Autres sponsors embarrassants : Ikea, liée par plusieurs enquêtes à la destruction de forêts en Roumanie. Ou Land Rover, célèbre pour ses imposants SUV. Ces derniers constituent la 2ème source de croissance des émissions de CO2 entre 2010 et 2018 (Guardian).
« Jusqu’à la COP19 [en 2013], le problème, c’était la présence de l’industrie fossile. A Varsovie, ce sont les géants du pétrole et du charbon qui finançaient la COP », se souvient Nicolas Haeringer, vieux routier de 350.org, ONG spécialisée dans la sortie des fossiles. La mobilisation des associations a permis que ceux-ci se sentent « moins bienvenus » lors des éditions suivantes. « Cette année, ils sont présents massivement, mais ils n’organisent rien de peur qu’on les cible. Mais la contrepartie, et la nouvelle frontière, c’est le greenwashing » explique-t-il encore.
Les géants des fossiles se retrouvent par exemple lors des événements organisés par l’Ieta, l’association internationale d’échange d’émissions, au sein de la « blue zone ». Un lobby soutenu par BP, Chevron, ENI ou encore Total. A Glasgow, celui-ci tente de peser de tout son poids pour promouvoir l’échange de droits à polluer au travers des marchés carbone, plutôt que la réduction de la production d’énergie fossile.
Mercredi, Greta Thunberg et des activistes de Greenpeace et du réseau indigène environnemental ont fait irruption dans une conférence donnée sur le thème de la compensation carbone : il s’agit de « rattraper » une part du CO2 émis en l’aspirant au moyen d’appareils de capture, ou en plantant des arbres, par exemple.
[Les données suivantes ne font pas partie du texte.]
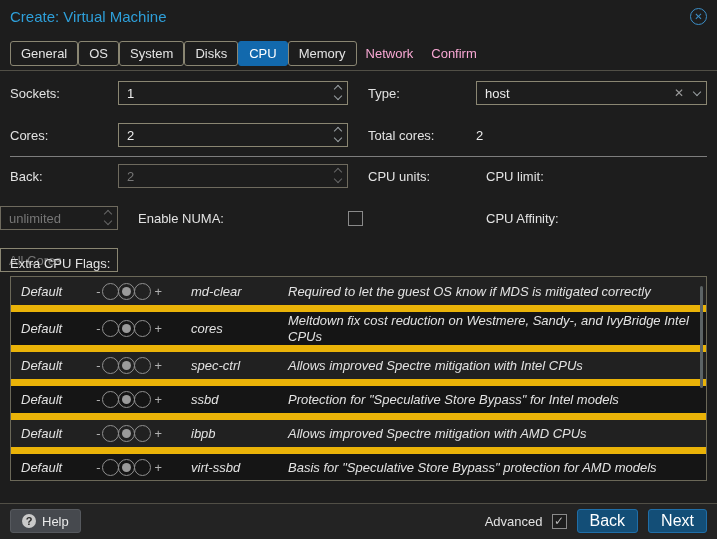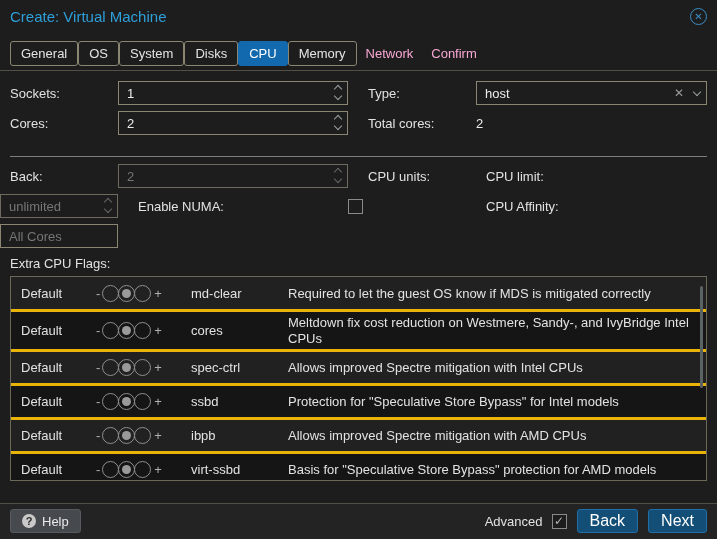--- a/index.html
+++ b/index.html
@@ -21,7 +21,7 @@
   .hr3{position:absolute;left:0;right:0;top:503px;border-top:1px solid #514f46;}
 
   
-  .grid{position:absolute;left:0;width:717px;display:grid;grid-template-columns:118px 230px 128px 231px;row-gap:6px;}
+  .grid{position:absolute;left:0;width:717px;display:grid;grid-template-columns:118px 230px 128px 231px;row-gap:18px;}
   .g1{top:81px;}
   .g2{top:164px;}
   .lbl{padding-left:10px;display:flex;align-items:center;height:24px;color:#e2e2e2;}

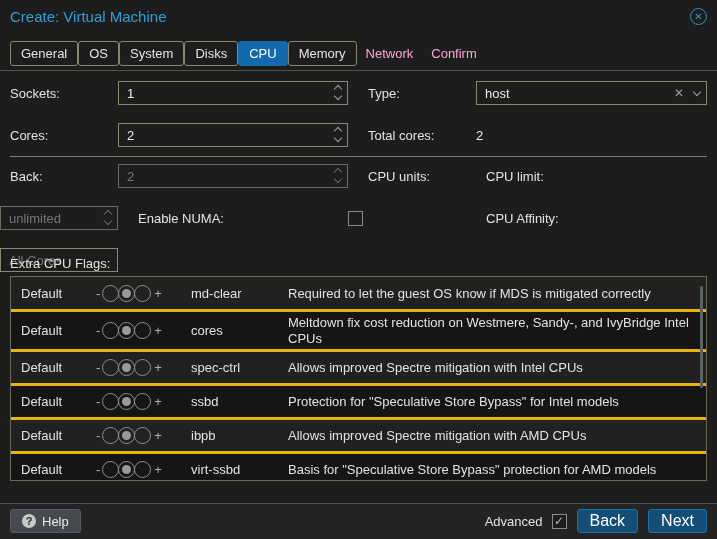--- a/index.html
+++ b/index.html
@@ -49,7 +49,7 @@
   .flags-label{position:absolute;left:10px;top:256px;color:#e2e2e2;}
   .ftable{position:absolute;left:10px;top:276px;width:697px;height:205px;border:1px solid #6b6858;overflow:hidden;background:#141414;}
   .frow{display:grid;grid-template-columns:72px 98px 97px 1fr;align-items:center;padding-left:10px;padding-right:14px;
-    border-bottom:3px solid #eab308;color:#e2e2e2;}
+    border-bottom:7px solid #eab308;color:#e2e2e2;font-style:italic;}
   .frow:nth-child(odd){background:#212121;}
   .frow:nth-child(even){background:#151515;}
   .tri{display:flex;align-items:center;}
Une solution vantée par l’industrie fossile pour ne rien changer sur le fond et qui pose de graves problèmes d’accaparement de terres indigènes, dont les forêts deviennent une manne pour ceux qui veulent compenser leurs activités. En outre, la compensation a toujours un temps de retard : avant d’être récupéré, le CO2 émis aura eu un effet sur le réchauffement. « La compensation carbone, c’est le sabotage du climat », a lancé Teresa Anderson, coordinatrice des politiques climatiques à ActionAid International. A Glasgow, difficile de ne pas voir le vert à moitié vide.